◆ **The task**
Output only the lines below that start at the line containing "Lis siedzący C186-H29cm: 4" and end at the line containing "tax: 10% = 62.71 -> 10% = 38.91", with both ends kept.

Records for this exercise START

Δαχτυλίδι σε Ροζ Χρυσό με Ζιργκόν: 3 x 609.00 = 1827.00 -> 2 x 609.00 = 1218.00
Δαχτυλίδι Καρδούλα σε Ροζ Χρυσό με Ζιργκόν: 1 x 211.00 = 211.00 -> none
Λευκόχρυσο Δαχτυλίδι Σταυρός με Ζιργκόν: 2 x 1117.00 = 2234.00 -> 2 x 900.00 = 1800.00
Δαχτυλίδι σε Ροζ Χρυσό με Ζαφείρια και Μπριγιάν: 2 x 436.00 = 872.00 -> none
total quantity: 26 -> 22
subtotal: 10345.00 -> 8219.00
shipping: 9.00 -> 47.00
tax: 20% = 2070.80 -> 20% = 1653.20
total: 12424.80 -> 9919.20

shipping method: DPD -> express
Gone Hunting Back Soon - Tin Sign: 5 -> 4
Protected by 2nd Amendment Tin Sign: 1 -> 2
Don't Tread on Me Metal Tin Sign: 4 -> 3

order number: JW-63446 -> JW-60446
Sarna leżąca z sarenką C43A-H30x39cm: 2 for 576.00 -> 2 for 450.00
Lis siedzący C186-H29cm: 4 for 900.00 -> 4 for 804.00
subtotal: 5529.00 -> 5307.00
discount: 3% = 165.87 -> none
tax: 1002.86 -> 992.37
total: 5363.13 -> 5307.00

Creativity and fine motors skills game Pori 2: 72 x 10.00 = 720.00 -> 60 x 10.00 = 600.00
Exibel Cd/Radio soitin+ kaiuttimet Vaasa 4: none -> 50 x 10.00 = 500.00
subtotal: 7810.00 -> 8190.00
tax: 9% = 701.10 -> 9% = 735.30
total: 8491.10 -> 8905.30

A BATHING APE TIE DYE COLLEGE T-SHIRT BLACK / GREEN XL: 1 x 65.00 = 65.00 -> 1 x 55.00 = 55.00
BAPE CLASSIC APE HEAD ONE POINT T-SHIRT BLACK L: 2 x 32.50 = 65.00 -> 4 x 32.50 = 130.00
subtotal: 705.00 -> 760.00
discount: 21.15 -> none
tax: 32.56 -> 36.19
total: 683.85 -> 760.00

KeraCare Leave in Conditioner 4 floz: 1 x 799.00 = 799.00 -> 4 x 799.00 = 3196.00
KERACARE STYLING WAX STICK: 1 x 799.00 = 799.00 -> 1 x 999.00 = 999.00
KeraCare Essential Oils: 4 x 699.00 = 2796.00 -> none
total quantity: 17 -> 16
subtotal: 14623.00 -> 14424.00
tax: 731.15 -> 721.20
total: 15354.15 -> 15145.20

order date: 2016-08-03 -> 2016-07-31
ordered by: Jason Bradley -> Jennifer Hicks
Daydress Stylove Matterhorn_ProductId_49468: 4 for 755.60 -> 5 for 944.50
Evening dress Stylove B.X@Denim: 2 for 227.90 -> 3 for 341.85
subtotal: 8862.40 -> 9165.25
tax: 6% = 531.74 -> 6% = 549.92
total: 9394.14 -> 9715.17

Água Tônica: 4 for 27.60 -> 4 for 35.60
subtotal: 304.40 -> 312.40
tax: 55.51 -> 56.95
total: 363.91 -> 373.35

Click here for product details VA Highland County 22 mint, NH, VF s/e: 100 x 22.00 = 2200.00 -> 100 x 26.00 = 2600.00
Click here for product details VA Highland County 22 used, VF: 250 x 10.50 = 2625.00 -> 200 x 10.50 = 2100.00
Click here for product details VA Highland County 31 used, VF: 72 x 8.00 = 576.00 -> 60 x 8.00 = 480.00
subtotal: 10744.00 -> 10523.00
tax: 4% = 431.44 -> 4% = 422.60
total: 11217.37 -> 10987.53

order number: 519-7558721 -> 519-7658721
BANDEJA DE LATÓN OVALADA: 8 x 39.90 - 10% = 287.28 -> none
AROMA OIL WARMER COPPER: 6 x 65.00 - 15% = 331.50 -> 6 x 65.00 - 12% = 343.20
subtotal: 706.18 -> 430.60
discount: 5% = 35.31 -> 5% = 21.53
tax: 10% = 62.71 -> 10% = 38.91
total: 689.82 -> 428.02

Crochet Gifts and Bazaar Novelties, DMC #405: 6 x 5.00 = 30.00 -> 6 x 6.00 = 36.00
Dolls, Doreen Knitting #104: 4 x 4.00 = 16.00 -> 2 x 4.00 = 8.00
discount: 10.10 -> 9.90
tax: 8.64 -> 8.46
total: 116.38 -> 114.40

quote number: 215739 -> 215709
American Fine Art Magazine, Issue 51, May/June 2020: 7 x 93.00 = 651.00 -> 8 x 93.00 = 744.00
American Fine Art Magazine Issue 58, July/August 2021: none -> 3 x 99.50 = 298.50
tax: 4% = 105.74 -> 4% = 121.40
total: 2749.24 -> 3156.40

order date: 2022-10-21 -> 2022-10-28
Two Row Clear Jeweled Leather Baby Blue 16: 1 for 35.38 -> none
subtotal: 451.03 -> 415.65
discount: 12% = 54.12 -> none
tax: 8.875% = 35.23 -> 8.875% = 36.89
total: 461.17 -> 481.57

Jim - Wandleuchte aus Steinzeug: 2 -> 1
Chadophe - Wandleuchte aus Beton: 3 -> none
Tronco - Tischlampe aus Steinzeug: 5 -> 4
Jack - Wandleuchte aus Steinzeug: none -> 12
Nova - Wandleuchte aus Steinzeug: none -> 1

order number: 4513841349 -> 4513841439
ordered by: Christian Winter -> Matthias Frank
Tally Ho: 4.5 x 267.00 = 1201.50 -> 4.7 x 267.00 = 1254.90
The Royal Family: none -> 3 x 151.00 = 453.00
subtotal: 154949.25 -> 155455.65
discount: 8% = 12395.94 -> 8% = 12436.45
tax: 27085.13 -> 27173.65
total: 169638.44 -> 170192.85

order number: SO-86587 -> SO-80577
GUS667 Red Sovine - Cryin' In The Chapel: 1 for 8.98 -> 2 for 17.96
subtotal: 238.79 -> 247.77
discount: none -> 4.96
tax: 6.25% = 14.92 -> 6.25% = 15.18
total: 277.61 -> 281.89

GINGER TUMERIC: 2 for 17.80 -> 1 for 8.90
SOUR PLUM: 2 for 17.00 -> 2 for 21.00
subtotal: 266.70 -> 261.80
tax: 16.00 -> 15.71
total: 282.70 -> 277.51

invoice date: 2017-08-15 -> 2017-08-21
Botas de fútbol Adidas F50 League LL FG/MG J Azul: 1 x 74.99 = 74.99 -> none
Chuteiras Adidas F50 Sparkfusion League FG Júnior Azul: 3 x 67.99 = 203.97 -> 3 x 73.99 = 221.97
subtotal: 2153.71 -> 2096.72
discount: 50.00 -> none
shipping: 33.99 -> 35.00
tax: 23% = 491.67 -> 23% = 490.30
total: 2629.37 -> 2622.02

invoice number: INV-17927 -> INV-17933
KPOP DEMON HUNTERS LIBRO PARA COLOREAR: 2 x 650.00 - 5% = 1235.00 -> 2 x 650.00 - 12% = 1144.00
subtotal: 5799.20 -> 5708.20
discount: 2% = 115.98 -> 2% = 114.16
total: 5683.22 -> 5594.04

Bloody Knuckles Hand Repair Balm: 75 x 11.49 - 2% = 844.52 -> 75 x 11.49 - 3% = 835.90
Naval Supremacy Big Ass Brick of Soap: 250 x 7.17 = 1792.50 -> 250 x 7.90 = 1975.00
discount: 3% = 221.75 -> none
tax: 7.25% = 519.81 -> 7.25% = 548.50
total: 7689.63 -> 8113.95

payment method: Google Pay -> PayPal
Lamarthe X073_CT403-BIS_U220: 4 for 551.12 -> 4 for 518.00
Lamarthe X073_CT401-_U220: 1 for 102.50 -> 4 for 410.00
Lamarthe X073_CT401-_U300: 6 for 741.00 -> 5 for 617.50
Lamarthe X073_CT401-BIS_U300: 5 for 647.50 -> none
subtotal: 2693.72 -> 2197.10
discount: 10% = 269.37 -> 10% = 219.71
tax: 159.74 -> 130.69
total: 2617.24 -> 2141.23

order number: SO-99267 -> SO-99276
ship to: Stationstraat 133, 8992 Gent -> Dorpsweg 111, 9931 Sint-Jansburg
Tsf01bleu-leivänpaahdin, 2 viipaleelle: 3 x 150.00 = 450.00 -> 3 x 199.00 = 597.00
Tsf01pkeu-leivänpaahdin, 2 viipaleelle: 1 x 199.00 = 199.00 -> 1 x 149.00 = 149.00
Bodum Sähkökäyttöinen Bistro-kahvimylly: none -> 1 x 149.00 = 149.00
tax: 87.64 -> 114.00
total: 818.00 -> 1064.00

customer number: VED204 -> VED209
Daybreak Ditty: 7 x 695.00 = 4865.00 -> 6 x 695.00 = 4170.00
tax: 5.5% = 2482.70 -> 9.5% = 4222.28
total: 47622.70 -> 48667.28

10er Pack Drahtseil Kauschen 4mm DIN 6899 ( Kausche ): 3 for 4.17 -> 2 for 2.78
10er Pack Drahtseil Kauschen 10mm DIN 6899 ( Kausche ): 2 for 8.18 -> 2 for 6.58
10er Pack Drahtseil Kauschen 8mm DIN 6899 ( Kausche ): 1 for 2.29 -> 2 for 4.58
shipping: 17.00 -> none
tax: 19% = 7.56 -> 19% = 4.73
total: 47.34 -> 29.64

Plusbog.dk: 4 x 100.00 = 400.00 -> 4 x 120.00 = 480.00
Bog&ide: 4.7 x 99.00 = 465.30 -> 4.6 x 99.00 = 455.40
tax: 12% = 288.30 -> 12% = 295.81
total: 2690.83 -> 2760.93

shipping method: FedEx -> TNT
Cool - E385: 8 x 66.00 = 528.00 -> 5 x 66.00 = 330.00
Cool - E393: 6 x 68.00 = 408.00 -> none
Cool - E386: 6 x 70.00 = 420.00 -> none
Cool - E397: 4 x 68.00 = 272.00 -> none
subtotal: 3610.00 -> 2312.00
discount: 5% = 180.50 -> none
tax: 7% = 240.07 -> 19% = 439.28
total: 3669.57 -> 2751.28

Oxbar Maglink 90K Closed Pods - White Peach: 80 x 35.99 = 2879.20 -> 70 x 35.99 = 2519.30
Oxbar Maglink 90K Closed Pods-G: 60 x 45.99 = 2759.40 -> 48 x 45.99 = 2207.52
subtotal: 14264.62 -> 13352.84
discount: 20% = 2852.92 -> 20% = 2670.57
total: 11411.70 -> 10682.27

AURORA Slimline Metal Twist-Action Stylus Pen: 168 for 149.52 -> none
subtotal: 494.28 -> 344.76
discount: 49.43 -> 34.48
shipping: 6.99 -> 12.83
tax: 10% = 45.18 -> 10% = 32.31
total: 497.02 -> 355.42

Records for this exercise END

◆ **Completed exercise**
Lis siedzący C186-H29cm: 4 for 900.00 -> 4 for 804.00
subtotal: 5529.00 -> 5307.00
discount: 3% = 165.87 -> none
tax: 1002.86 -> 992.37
total: 5363.13 -> 5307.00

Creativity and fine motors skills game Pori 2: 72 x 10.00 = 720.00 -> 60 x 10.00 = 600.00
Exibel Cd/Radio soitin+ kaiuttimet Vaasa 4: none -> 50 x 10.00 = 500.00
subtotal: 7810.00 -> 8190.00
tax: 9% = 701.10 -> 9% = 735.30
total: 8491.10 -> 8905.30

A BATHING APE TIE DYE COLLEGE T-SHIRT BLACK / GREEN XL: 1 x 65.00 = 65.00 -> 1 x 55.00 = 55.00
BAPE CLASSIC APE HEAD ONE POINT T-SHIRT BLACK L: 2 x 32.50 = 65.00 -> 4 x 32.50 = 130.00
subtotal: 705.00 -> 760.00
discount: 21.15 -> none
tax: 32.56 -> 36.19
total: 683.85 -> 760.00

KeraCare Leave in Conditioner 4 floz: 1 x 799.00 = 799.00 -> 4 x 799.00 = 3196.00
KERACARE STYLING WAX STICK: 1 x 799.00 = 799.00 -> 1 x 999.00 = 999.00
KeraCare Essential Oils: 4 x 699.00 = 2796.00 -> none
total quantity: 17 -> 16
subtotal: 14623.00 -> 14424.00
tax: 731.15 -> 721.20
total: 15354.15 -> 15145.20

order date: 2016-08-03 -> 2016-07-31
ordered by: Jason Bradley -> Jennifer Hicks
Daydress Stylove Matterhorn_ProductId_49468: 4 for 755.60 -> 5 for 944.50
Evening dress Stylove B.X@Denim: 2 for 227.90 -> 3 for 341.85
subtotal: 8862.40 -> 9165.25
tax: 6% = 531.74 -> 6% = 549.92
total: 9394.14 -> 9715.17

Água Tônica: 4 for 27.60 -> 4 for 35.60
subtotal: 304.40 -> 312.40
tax: 55.51 -> 56.95
total: 363.91 -> 373.35

Click here for product details VA Highland County 22 mint, NH, VF s/e: 100 x 22.00 = 2200.00 -> 100 x 26.00 = 2600.00
Click here for product details VA Highland County 22 used, VF: 250 x 10.50 = 2625.00 -> 200 x 10.50 = 2100.00
Click here for product details VA Highland County 31 used, VF: 72 x 8.00 = 576.00 -> 60 x 8.00 = 480.00
subtotal: 10744.00 -> 10523.00
tax: 4% = 431.44 -> 4% = 422.60
total: 11217.37 -> 10987.53

order number: 519-7558721 -> 519-7658721
BANDEJA DE LATÓN OVALADA: 8 x 39.90 - 10% = 287.28 -> none
AROMA OIL WARMER COPPER: 6 x 65.00 - 15% = 331.50 -> 6 x 65.00 - 12% = 343.20
subtotal: 706.18 -> 430.60
discount: 5% = 35.31 -> 5% = 21.53
tax: 10% = 62.71 -> 10% = 38.91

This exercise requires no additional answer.